The big difference was that I wasn’t able to copy his fairly strong signal. So the quality of the receiver makes a huge difference.

It’s not too surprising that the Baofeng’s receiver received so poorly. It covers a very wide range of frequencies. On VHF, it covers 136-175 MHz. It has very little filtering in the front end, and the filter is designed to let any frequency within that range through. And within that frequency range, there are a huge number of transmitters within the area. The receiver has to deal with those signals, and through a process called “desensing”, it deals with them by reducing the sensitivity to every other signal, including the one I want to listen to.

This isn’t really a defect in the Baofeng’s design. After all, it is a handheld radio, and it’s supplied with and designed to operate with an inefficient antenna. In normal operation, it’s not going to put out a very strong signal, because it’s only five watts going to an inefficient antenna. It’s a very reasonable assumption that the station on the other end is going to be more powerful, such as the output of a repeater.

Also, the receiver is relatively sensitive to start with, as long as it’s not overloaded with other strong signals. And when it’s used as intended–with the built-in antenna–those other signals aren’t particularly strong. That means that when it’s used with a cheap antenna, the receiver actually performs about as well as a good receiver would, if that other receiver were also used with a cheap antenna.

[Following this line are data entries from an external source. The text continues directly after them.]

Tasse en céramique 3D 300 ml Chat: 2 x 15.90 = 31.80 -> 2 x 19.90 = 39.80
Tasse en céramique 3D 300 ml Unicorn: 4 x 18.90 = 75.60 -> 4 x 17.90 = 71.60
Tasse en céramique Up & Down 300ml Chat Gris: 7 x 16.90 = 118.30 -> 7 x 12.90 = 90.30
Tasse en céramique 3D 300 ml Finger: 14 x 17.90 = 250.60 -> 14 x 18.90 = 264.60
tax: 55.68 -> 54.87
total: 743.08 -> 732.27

I’m able to see this from the weather stations that I’m able to receive with the stock antenna. My other VHF handheld, a Yaesu VX-3R, is able to receive only one weather signal, the strongest local one on 162.55. The Baofeng, on the other hand, is able to receive three of them from some distance, as long as it’s using the cheap antenna. But when I hook the Baofeng to an external antenna, those weaker stations disappear. They are still there, and in fact they are much stronger now. But all of the other stations in the area on 136-175 MHz are also much stronger. And the combined effect of all of those other stations is that they completely prevent reception of the weaker signals.

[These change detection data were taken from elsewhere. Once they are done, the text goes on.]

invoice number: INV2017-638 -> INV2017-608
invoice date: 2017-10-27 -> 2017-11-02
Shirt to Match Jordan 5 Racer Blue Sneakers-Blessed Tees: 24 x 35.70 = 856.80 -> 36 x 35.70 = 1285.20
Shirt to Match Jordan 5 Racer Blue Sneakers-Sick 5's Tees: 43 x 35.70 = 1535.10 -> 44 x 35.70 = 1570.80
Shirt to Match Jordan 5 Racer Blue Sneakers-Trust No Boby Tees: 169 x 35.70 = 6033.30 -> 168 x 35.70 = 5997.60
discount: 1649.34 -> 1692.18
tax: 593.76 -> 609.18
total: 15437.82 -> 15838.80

It boils down to the fact that the adapter for the external antenna isn’t particularly useful. The receiver actually works better with the inefficient “rubber duck” antenna. There would be very few situations where the external antenna would improve reception.

There might be a handful of situations where an external antenna could be helpful. For example, if you’re using the radio in a rural area with very few transmitters nearby, the advantage of an outdoor antenna might outweigh the desensing effect. But in general, this radio is probably most useful with the cheap antenna that was supplied with it. The situations where an external antenna would be an advantage are probably pretty rare.

I started this experiment to determine whether or not a $30 radio would be useful for contesting. And lo and behold, the shocking conclusion is that spending hundreds or thousands of dollars on gear will probably do a better job than trying to get by with a $30 radio.

But as long as you understand the limitations, you can have some fun with a $30 radio in a VHF contest. My best DX seems to be about 10 miles. Again, I was getting out much further than that, but it wasn’t possible to make a 2-way QSO. I made some of those 10 mile QSO’s with the mobile antenna on the car. But it turns out that I also made some of them with just the rubber duck antenna. And I probably would have made more if I hadn’t worried about the external antenna. If you live in a mountainous area, you’ll probably do much better than 10 miles by “hilltopping”–bringing the radio with you to a very high location away from other sources of VHF radio signals.

If you do have one of these radios, I encourage you to try it out during the next VHF contest. Some of the popular upcoming contests that could be worked with a radio like the Baofeng are:

During any of these contests, if you get on the air (the frequencies 146.55 MHz and 446.000 MHz would probably be the best starting points) and call “CQ Contest” from a high location, you’ll probably make at least a few interesting contacts, and realize that even a cheap radio is capable of producing some fun contacts over a longer distance than you would have expected.

Many areas have a radio club that will promote activity and provide guidance to new hams wanting to try out contesting. You can find a list of local ham clubs on the ARRL website.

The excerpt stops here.